I did get out of the house today, not very far, about a 5 minute drive. The roads are not bad but the wind is blowing the snow across them and making visibility not great. It was good to get out however. We have a neighbor who does my hair. She and I work on the barter system; I watch her pets when she is away and she does my hair almost every week, She and her husband live in a beautiful, old converted school house. It is an open plan, like the original one room school house that it used to be, with a loft that includes a bedroom and a half bath upstairs. They have 2 dogs and 4 cats. These are good people and friends of mine. You can tell they are good people when you meet their pets, only good people could have animals that loving and trusting.
There have been very few "safe places" in my life. The home I live in with my daughter and her family is definately one of them. And the schoolhouse home is another.
The houses I lived in as a child were not safe places. As a child when I went home I tried to gauge the mood of my Mother as I neared the door. That pattern was so established at such an young age and I got so good at it that it is scary when I think of how good I was at it. Much later in a relationship with a man I was engaged to marry, I used to listen when his car pulled in the driveway and I could tell by the way he closed the car door and how he walked up the stairs, I mean the sound, not even looking at him, just the sound of him walking up the stairs, I could tell how much he had to drink and what his mood would be. I believe that is called hypervigilance.
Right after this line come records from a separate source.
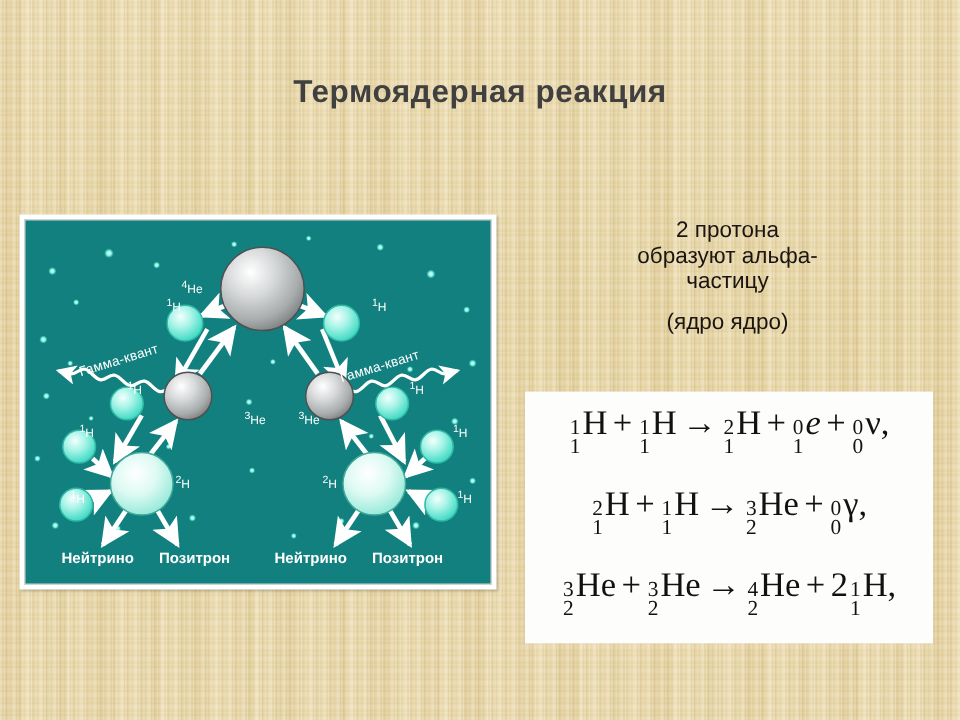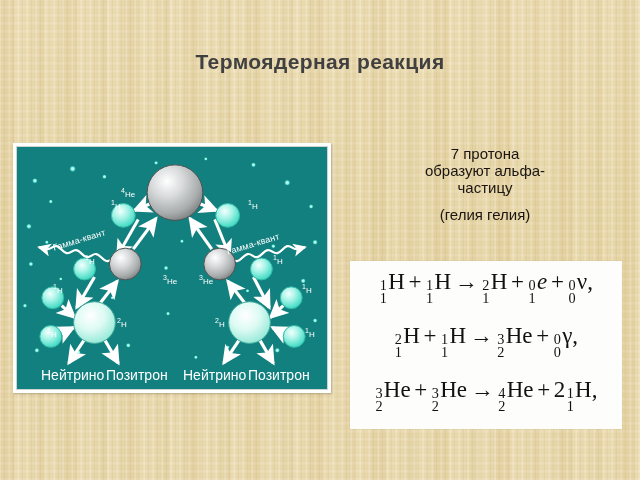--- a/index.html
+++ b/index.html
@@ -161,21 +161,21 @@
   
   .lbl {
     position: absolute;
     color: #ffffff;
     font-family: "Liberation Sans", sans-serif;
     white-space: nowrap;
     pointer-events: none;
   }
   .lbl-nuc { font-size: 8px; }
   .lbl-nuc sup { font-size: 7px; }
-  .lbl-bottom { font-size: 14px; }
+  .lbl-bottom { font-size: 10px; font-weight: bold; }
   .lbl-gamma {
     font-size: 9px;
     letter-spacing: 0.2px;
   }
 </style>
 </head>
 <body>
 
 <div id="page-title">Термоядерная реакция</div>
 
@@ -335,23 +335,23 @@
     <div class="lbl lbl-gamma" style="left:210px; top:100px; transform: rotate(-17deg); transform-origin: left center;">Гамма-квант</div>
 
     <div class="lbl lbl-bottom" style="left:24px; top:220px;">Нейтрино</div>
     <div class="lbl lbl-bottom" style="left:89px; top:220px;">Позитрон</div>
     <div class="lbl lbl-bottom" style="left:166px; top:220px;">Нейтрино</div>
     <div class="lbl lbl-bottom" style="left:231px; top:220px;">Позитрон</div>
   </div>
 </div>
 
 <div id="description-block">
-  <div class="desc-line">7 протона
+  <div class="desc-line">2 протона
 образуют альфа-
 частицу</div>
-  <div class="desc-sub">(гелия гелия)</div>
+  <div class="desc-sub">(ядро ядро)</div>
 </div>
 
 <div id="formula-block">
   <div class="formula-row r1"><span class="nuc"><span class="idx"><span class="sup">1</span><span class="sub">1</span></span><span class="sym">H</span></span><span class="op">+</span><span class="nuc"><span class="idx"><span class="sup">1</span><span class="sub">1</span></span><span class="sym">H</span></span><span class="op">→</span><span class="nuc"><span class="idx"><span class="sup">2</span><span class="sub">1</span></span><span class="sym">H</span></span><span class="op">+</span><span class="nuc"><span class="idx"><span class="sup">0</span><span class="sub">1</span></span><span class="sym sym-it">e</span></span><span class="op">+</span><span class="nuc"><span class="idx"><span class="sup">0</span><span class="sub">0</span></span><span class="sym">ν</span></span>,</div>
   <div class="formula-row r2"><span class="nuc"><span class="idx"><span class="sup">2</span><span class="sub">1</span></span><span class="sym">H</span></span><span class="op">+</span><span class="nuc"><span class="idx"><span class="sup">1</span><span class="sub">1</span></span><span class="sym">H</span></span><span class="op">→</span><span class="nuc"><span class="idx"><span class="sup">3</span><span class="sub">2</span></span><span class="sym">He</span></span><span class="op">+</span><span class="nuc"><span class="idx"><span class="sup">0</span><span class="sub">0</span></span><span class="sym">γ</span></span>,</div>
   <div class="formula-row r3"><span class="nuc"><span class="idx"><span class="sup">3</span><span class="sub">2</span></span><span class="sym">He</span></span><span class="op">+</span><span class="nuc"><span class="idx"><span class="sup">3</span><span class="sub">2</span></span><span class="sym">He</span></span><span class="op">→</span><span class="nuc"><span class="idx"><span class="sup">4</span><span class="sub">2</span></span><span class="sym">He</span></span><span class="op">+</span><span class="nuc"><span class="coef">2</span><span class="idx"><span class="sup">1</span><span class="sub">1</span></span><span class="sym">H</span></span>,</div>
 </div>
 
 </body></html>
I guess I am a hypervigilant person, and perhaps that has served me well. It has kept me alive, it has kept me safe.
There were a few places where I felt safe in my life. One was a cottage in Haliburton. I walked into a cottage one evening, a cottage I didn't know, in a town I had never been to be before and felt safe. That is a long story; perhaps I will write it one day. Tonight I am grateful for "safe places' and the people who provide them.
Thursday, February 3rd, 2011...............11:32p.m.